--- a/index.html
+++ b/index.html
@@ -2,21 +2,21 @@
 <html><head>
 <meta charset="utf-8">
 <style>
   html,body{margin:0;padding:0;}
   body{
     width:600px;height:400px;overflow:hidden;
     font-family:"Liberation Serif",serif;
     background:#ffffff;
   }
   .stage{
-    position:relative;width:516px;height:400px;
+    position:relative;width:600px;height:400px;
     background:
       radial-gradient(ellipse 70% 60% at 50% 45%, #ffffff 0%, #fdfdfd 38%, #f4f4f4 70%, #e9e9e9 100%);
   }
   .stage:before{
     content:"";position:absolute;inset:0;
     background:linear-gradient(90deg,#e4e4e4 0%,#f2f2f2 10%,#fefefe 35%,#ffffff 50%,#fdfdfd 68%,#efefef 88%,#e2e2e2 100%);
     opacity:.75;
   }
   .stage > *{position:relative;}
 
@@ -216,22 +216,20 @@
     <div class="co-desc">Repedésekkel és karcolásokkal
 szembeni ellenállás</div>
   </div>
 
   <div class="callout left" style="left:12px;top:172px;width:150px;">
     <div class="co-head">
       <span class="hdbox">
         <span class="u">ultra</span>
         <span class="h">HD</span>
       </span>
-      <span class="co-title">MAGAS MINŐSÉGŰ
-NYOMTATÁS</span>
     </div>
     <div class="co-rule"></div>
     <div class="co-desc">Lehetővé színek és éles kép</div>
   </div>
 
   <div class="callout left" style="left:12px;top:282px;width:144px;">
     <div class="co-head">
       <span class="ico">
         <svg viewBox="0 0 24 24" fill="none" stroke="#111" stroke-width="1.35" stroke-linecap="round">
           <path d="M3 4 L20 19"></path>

================================

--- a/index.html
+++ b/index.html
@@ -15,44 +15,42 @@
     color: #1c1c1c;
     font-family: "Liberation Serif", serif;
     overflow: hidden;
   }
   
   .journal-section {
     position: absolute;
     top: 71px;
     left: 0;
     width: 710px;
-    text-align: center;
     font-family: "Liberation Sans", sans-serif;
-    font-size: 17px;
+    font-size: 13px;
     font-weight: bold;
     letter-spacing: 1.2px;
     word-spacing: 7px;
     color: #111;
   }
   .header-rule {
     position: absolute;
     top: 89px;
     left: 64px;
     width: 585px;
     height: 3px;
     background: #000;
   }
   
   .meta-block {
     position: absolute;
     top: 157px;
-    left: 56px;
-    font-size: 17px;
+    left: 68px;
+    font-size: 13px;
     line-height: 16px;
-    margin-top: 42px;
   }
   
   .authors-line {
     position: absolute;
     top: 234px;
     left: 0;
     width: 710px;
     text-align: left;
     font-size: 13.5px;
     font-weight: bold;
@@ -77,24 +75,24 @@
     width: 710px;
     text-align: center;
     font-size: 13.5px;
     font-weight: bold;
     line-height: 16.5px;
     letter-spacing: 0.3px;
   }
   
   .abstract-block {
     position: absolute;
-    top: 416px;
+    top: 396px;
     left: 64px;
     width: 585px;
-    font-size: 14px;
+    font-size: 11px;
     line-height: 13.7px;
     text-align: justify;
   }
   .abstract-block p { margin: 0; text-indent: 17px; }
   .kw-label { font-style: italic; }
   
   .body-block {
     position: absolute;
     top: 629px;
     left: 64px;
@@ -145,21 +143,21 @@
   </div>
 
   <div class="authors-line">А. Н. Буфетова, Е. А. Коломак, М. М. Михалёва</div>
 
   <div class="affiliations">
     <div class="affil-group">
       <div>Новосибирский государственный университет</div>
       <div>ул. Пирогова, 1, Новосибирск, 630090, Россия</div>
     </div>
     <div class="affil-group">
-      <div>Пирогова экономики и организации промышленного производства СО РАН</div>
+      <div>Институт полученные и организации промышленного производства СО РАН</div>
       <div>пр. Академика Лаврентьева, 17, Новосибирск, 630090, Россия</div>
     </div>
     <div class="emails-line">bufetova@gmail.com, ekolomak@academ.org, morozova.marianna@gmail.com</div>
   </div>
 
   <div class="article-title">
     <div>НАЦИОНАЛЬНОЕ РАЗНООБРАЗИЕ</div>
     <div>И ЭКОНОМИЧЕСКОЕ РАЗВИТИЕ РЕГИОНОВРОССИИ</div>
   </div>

================================

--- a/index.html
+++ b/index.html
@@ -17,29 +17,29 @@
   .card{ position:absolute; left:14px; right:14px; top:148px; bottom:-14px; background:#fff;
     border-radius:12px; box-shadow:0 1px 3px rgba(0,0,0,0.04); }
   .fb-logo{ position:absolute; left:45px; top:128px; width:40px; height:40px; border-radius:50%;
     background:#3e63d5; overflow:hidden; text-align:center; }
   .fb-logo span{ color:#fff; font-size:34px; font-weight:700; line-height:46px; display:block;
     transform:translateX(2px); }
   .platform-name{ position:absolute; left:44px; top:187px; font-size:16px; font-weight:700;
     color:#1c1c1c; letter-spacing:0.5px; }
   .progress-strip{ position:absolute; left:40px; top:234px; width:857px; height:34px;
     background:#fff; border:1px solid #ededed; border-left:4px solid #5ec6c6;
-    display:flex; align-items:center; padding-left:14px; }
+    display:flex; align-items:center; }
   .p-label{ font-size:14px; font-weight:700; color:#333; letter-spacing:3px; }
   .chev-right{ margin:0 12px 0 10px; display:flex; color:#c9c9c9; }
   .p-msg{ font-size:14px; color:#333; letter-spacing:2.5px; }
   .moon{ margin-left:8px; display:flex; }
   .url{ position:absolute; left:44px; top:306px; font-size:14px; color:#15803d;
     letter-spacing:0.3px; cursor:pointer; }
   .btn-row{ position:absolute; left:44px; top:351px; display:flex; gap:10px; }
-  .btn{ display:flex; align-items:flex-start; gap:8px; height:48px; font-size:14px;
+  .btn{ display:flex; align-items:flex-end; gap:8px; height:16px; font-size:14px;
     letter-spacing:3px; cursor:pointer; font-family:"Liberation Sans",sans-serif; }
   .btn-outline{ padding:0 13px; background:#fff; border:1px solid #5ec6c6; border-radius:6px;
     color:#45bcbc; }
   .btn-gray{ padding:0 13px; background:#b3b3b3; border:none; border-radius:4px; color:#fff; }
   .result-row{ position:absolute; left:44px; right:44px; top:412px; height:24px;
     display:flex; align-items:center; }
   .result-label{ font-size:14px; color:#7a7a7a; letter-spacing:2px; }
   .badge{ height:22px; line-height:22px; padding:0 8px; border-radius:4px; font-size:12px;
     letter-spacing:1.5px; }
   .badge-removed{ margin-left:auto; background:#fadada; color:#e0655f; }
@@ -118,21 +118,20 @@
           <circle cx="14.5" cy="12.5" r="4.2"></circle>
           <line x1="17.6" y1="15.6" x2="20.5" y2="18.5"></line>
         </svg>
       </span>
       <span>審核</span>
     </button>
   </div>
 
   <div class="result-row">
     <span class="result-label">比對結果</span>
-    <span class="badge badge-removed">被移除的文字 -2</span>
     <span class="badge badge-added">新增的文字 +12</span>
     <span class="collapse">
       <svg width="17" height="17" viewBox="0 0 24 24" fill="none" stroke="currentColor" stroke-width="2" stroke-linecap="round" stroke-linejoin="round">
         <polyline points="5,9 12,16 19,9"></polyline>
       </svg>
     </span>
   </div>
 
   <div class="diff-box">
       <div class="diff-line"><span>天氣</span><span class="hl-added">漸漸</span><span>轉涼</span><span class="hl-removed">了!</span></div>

================================

§ Task requirements
Whenever "style" shows up in a line of the listing, copy that whole line.

§ Solution to the exercise
 <style>
   <div class="callout left" style="left:12px;top:172px;width:150px;">
   <div class="callout left" style="left:12px;top:282px;width:144px;">
   .kw-label { font-style: italic; }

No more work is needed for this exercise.